In the July 25 issue of the Journal of Fluid Mechanics, MIT 
Professors Roman Stocker of civil and environmental engineering and 
John Bush of mathematics explain what happens when an oil drop 
containing a water-insoluble surfactant (or material that reduces the 
surface tension of a liquid, allowing easier spreading) is placed on 
a water surface.

"It's an easy experiment to make. But getting the theory for it was 
not straightforward," Bush said. "Roman turned a microscope loose on 
the problem-which was key to finally understanding it."

The question of the physical phenomenon of oil spreading on a surface 
has been around for some time. Benjamin Franklin wrote about it in 
1774 in the Transaction of the American Philosophical Society, after 
he saw Bermuda spear fishermen use oil to damp waves so they could 
more easily see fish under the ocean surface.

The question Stocker and Bush examined had another dimension: why oil 
with an added surfactant doesn't come to rest, but instead contracts 
and repeats the process in a periodic fashion.

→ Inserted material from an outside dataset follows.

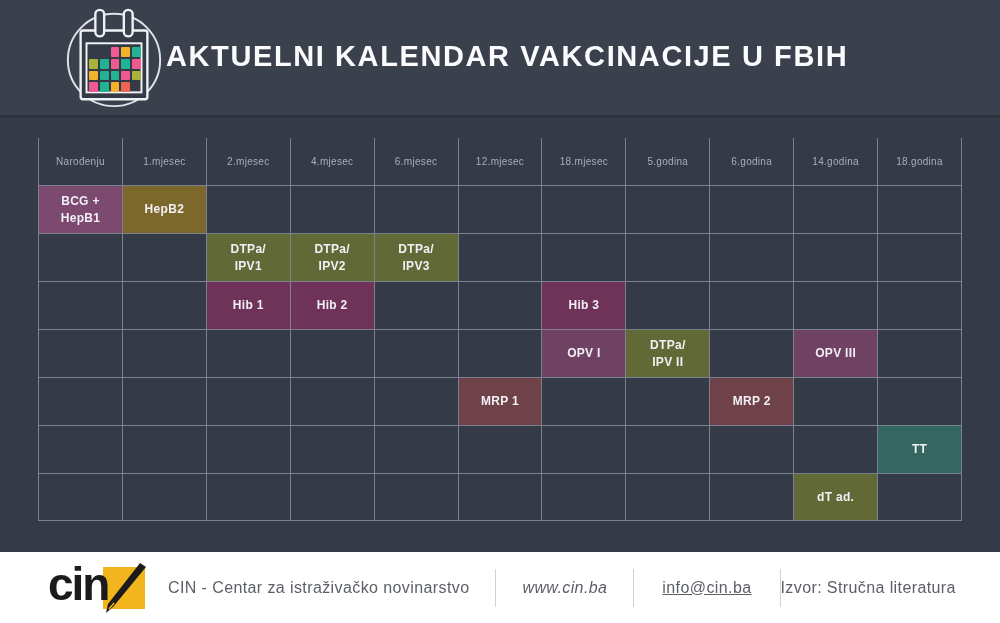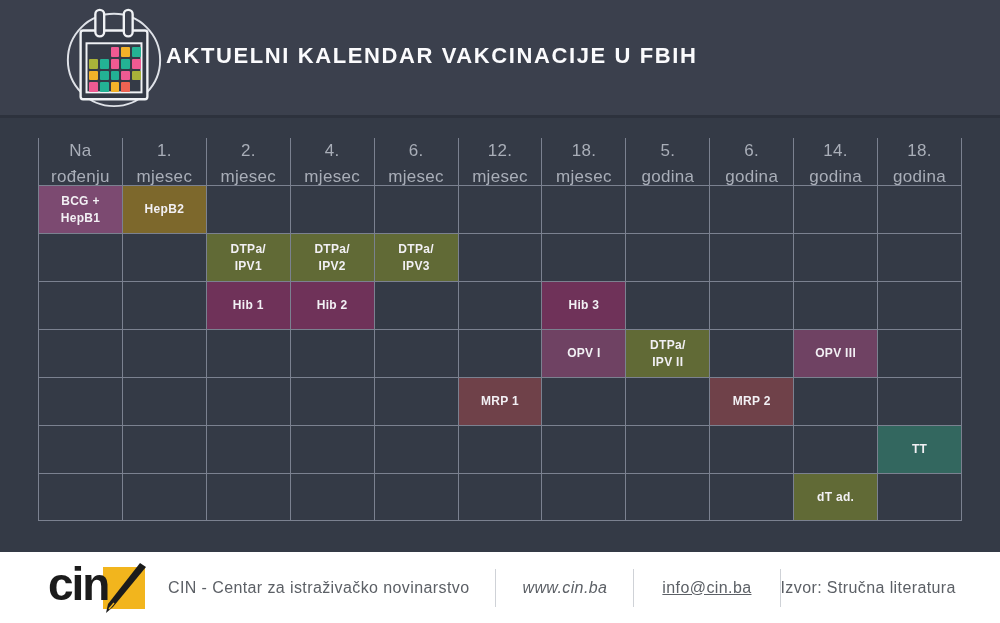"AKTUELNI KALENDAR VAKCINACIJE U FBIH" .page-title { font-size: 22px -> 29px }
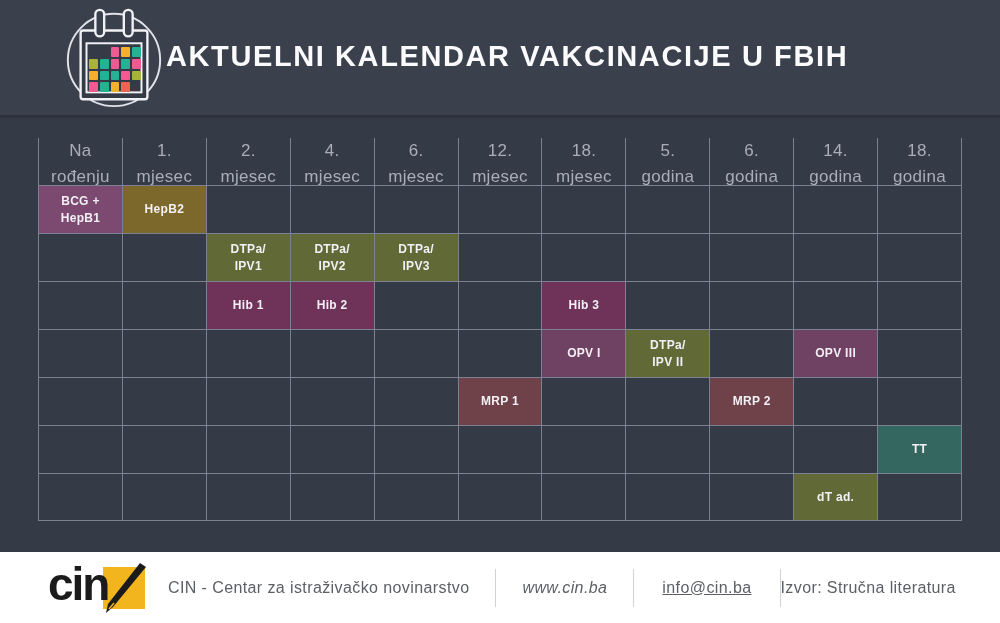"Na" .hcell { flex-direction: column -> row; font-size: 17px -> 10px }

The mechanism, they now know, is surface tension, or more precisely, 
evaporation-induced variations in surface tension. These changes in 
surface tension cause the drop to expand, then contract, and repeat 
the process every couple of seconds until it runs out of gas, which 
in this case, is surfactant. Covering the experiment stops the 
process because it prevents evaporation of the surfactant.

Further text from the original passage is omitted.